Thomas Wilfred’s Opus

April 29, 2010

I had a job many years ago where all I did, all day long, was pay the garbage bills for every Circle K in the country. When I wanted to get away from my cubicle for a few minutes to myself, the only place I could go was… a Circle K in the building’s lobby. Outside the lobby doors was nothing more than an industrial park, scored by the buzz of a nearby freeway.

Now when I need a break, I have an entire encyclopedic museum just upstairs. Most recently, I’ve been paying visits to Thomas Wilfred’s Opus 162 (1967–68).


Wilfred was from Denmark and was a pioneer of light art. He created a device he called a “color organ,” which he used to “orchestrate” the qualities of light. Where a composer might play with key, melody, or tone, Wilfred composed reflection, refraction, and color. The work is embedded into a wall by a staircase leading up to the European galleries, with a few comfy chairs in place so one can settle in and watch the soundless composition unfold.


Wilfred’s Opus evolves over time. I don’t really know how long it lasts—a few minutes? An hour? More? No matter: if you can allow your mind and body to quiet and let yourself watch the light, it seems to transform constantly yet languidly.

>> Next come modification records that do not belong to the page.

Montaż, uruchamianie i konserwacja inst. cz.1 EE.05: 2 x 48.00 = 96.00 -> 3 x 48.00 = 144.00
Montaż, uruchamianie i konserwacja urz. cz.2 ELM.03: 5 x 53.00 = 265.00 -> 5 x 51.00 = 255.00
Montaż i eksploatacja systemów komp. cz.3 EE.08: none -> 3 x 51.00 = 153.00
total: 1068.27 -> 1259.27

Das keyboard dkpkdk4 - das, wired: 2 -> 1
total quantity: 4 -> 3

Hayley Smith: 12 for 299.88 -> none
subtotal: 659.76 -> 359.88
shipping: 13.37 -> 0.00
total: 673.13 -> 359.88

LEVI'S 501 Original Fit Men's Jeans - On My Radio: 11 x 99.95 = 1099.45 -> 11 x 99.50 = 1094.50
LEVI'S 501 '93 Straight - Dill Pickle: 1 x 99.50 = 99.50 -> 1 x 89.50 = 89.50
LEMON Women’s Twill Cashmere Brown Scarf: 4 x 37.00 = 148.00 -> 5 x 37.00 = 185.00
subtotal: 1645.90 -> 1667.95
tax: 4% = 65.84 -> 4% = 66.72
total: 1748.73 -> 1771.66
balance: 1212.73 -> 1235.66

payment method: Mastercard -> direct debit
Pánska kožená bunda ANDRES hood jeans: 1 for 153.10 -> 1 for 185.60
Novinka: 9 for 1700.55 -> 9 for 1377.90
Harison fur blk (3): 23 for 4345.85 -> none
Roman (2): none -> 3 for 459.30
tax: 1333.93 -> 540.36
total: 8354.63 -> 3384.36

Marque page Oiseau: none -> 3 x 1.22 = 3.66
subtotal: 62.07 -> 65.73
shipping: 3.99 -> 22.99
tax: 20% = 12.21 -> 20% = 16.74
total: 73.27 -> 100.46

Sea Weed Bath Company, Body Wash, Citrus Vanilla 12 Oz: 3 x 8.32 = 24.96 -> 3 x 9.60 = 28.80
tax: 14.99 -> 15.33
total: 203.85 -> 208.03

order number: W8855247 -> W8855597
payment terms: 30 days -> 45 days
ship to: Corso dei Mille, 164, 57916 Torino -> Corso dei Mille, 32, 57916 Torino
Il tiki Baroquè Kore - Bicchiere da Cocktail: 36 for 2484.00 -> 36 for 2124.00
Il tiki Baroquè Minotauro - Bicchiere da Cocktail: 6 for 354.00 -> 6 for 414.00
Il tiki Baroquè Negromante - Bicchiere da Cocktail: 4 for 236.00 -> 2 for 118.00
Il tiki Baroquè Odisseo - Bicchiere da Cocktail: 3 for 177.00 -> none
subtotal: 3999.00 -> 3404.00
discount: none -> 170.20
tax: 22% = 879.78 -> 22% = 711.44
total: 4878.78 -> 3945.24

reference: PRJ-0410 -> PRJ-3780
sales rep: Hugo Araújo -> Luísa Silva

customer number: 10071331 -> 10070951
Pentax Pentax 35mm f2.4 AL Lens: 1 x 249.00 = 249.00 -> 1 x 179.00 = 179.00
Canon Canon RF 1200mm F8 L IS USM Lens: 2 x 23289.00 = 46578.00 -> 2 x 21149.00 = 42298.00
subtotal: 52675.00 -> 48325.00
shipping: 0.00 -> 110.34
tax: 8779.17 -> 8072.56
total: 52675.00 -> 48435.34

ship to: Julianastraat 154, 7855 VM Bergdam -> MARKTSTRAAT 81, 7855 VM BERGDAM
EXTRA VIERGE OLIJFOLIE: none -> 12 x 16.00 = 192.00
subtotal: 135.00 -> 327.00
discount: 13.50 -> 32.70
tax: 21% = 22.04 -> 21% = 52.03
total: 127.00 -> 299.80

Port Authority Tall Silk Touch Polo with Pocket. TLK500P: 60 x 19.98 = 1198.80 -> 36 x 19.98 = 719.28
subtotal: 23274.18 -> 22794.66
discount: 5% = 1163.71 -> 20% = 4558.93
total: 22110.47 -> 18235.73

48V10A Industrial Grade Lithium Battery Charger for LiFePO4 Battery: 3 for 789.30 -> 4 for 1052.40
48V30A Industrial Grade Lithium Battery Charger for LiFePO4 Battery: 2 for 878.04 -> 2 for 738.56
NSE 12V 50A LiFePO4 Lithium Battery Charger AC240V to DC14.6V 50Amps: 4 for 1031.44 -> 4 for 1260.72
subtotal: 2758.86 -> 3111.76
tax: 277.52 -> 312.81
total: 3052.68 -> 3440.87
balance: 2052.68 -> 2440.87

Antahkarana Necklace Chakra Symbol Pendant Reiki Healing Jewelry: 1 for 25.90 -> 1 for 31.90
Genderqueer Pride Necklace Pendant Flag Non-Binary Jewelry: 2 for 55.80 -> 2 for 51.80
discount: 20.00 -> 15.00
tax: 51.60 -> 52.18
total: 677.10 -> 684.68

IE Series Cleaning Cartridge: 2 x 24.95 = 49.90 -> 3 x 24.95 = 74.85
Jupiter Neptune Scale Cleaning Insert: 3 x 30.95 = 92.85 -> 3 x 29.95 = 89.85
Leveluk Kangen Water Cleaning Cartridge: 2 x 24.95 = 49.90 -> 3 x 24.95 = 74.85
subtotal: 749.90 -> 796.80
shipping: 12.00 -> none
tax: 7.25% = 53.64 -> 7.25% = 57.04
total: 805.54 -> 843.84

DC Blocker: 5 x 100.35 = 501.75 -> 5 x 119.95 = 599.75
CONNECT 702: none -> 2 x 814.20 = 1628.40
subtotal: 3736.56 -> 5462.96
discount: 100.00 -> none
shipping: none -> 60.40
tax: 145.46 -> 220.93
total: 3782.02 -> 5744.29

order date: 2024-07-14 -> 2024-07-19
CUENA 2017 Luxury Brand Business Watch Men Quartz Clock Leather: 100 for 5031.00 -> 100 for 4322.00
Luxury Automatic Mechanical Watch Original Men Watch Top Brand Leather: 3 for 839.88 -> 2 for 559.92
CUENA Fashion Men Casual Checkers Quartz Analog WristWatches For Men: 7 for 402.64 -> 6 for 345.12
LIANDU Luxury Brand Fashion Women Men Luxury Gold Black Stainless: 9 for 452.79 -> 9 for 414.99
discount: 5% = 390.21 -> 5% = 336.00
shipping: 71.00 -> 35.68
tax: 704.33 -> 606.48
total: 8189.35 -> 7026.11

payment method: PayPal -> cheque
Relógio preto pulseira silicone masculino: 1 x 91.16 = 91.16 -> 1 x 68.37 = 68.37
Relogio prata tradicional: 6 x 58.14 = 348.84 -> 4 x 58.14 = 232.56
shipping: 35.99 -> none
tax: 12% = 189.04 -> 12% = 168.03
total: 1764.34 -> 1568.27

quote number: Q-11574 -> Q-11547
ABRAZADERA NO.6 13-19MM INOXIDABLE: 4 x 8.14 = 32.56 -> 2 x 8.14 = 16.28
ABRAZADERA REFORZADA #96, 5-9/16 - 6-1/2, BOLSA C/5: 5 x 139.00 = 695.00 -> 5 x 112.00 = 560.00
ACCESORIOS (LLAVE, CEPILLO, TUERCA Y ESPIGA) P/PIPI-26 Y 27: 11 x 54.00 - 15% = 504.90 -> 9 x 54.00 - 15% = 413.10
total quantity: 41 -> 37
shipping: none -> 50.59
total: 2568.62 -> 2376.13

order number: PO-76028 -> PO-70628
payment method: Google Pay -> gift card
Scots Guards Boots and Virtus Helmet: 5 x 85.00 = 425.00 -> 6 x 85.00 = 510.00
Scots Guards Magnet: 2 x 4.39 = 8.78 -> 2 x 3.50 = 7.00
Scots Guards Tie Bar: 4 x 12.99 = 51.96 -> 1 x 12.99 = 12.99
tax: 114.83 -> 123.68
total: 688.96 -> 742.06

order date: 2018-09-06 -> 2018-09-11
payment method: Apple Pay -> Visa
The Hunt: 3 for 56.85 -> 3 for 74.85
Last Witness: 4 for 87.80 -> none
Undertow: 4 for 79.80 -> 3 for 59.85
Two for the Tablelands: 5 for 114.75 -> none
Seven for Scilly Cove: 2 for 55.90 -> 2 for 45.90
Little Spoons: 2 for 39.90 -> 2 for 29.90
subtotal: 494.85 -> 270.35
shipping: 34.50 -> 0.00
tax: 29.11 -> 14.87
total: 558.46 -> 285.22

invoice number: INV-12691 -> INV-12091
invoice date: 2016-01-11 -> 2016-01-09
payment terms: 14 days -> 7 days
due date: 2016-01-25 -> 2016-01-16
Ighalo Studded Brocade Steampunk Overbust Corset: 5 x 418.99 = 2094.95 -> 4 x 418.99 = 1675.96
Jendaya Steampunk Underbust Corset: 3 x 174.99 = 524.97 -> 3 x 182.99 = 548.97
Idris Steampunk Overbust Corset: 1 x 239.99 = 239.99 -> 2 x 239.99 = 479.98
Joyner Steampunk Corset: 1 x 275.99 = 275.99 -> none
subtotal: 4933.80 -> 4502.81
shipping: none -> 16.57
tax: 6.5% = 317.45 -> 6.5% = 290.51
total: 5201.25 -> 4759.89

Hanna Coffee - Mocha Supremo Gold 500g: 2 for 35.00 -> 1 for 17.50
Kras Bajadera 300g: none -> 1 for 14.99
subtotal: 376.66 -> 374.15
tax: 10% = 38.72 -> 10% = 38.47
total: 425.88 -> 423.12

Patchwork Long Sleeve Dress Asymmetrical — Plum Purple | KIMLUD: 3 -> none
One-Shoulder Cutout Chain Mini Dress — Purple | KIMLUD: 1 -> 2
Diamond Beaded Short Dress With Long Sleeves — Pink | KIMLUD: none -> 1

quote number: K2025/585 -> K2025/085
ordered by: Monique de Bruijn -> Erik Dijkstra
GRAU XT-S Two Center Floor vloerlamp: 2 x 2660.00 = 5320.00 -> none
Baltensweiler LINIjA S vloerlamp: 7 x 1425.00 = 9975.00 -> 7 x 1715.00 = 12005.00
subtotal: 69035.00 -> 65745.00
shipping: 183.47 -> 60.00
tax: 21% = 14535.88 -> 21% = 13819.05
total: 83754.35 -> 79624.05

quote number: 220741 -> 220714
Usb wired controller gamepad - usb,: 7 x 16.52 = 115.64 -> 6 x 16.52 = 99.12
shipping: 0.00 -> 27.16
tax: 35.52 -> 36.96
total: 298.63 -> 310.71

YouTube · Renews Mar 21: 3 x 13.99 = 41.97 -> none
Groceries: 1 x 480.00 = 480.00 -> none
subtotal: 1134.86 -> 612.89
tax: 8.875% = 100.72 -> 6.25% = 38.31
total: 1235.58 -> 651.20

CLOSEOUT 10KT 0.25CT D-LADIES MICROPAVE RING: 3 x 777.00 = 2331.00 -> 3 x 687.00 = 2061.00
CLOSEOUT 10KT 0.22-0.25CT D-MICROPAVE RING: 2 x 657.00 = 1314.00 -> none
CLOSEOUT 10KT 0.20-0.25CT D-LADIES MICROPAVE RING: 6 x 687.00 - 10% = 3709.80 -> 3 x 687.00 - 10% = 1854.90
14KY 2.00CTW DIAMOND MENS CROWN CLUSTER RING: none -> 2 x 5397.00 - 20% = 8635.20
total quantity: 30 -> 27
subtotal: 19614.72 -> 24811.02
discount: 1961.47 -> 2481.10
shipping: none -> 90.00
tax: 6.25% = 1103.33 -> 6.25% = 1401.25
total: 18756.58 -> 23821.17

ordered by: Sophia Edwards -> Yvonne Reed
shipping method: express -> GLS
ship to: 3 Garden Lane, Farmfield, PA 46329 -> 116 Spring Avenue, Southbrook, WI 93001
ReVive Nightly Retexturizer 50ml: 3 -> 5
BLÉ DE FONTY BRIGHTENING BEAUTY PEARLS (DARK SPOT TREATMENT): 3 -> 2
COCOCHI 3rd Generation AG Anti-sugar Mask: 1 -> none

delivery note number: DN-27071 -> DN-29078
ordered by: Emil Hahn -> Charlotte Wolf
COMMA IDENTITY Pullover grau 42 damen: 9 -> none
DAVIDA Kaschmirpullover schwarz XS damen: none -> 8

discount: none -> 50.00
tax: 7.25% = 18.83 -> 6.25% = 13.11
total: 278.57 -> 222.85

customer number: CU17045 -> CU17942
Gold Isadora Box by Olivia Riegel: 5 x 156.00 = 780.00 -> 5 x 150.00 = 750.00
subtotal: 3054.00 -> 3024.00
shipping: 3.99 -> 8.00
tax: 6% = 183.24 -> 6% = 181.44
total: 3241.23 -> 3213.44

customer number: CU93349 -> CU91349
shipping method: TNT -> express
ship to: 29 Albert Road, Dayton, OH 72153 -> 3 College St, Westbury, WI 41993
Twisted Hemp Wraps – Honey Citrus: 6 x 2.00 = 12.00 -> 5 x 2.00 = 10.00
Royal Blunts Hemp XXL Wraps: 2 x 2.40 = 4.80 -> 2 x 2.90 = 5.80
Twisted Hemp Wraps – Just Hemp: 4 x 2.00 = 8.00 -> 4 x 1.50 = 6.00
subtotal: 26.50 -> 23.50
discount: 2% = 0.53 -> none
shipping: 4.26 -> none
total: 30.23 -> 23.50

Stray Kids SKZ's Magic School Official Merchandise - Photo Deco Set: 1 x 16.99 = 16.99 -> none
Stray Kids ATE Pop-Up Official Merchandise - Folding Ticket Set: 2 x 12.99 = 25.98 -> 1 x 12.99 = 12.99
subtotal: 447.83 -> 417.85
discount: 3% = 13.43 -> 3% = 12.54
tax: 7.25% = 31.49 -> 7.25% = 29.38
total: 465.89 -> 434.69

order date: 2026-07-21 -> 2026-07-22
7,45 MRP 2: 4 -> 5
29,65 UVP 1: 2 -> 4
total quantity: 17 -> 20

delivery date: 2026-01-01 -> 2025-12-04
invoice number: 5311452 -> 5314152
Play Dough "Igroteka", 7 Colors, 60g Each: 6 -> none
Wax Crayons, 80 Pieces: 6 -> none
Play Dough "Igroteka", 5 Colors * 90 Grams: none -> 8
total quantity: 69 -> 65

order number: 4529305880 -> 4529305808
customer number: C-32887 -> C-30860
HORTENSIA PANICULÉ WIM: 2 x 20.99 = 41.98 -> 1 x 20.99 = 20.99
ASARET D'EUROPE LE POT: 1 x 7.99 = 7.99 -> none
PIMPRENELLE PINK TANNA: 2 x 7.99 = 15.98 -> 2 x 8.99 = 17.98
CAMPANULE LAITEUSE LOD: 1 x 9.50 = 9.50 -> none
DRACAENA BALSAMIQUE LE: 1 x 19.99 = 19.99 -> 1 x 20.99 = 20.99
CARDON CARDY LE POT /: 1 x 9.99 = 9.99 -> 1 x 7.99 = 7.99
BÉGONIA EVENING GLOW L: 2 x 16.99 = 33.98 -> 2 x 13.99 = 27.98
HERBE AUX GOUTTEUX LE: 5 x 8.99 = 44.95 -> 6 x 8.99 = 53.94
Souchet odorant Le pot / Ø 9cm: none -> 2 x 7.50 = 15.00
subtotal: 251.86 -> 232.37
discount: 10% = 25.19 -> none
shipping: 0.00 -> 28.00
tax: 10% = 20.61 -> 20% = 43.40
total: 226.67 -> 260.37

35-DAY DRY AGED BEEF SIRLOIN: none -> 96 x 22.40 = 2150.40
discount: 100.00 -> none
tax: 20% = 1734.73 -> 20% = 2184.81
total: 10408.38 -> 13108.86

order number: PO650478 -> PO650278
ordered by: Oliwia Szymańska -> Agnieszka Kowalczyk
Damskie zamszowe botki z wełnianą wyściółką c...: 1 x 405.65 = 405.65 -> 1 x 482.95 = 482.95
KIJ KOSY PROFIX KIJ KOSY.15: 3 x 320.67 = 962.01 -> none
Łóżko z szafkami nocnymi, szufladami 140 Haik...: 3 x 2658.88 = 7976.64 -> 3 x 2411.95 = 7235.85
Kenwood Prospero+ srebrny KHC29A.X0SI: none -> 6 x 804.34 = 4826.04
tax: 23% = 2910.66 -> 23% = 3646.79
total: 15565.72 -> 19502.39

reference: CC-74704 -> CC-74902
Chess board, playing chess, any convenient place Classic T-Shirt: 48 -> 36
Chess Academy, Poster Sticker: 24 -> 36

In the beginning I feel like I’m seeing the tip of a candle flame, its stick cropped out of the frame. Later it feels like looking at the sunrise, or the aurora borealis, or smoke wafting through the air. I can imagine the machinery behind the screen which is somehow manipulating the shapes. An intense point of light moves up the screen at some points, left to right at others.


The more I stare the more I feel like a kid gazing up at the clouds, manipulating them into things I recognize. In the light I’ve seen silk, a spider web, a jellyfish. Eventually it gets to feeling like I’m looking at pictures of the cosmos transmitted from the Hubble Space Telescope.


In time I no longer feel like I’m looking at something but rather looking through something. The screen on the stairs becomes a kind of window. I feel the impulse to reach into it—and with that thought I suddenly feel like maybe I am inside of it. Wilfred’s Opus ceases being an object. It’s all around me.


And with a shake of my head and a sigh, I return from Planet Wilfred, back to my office.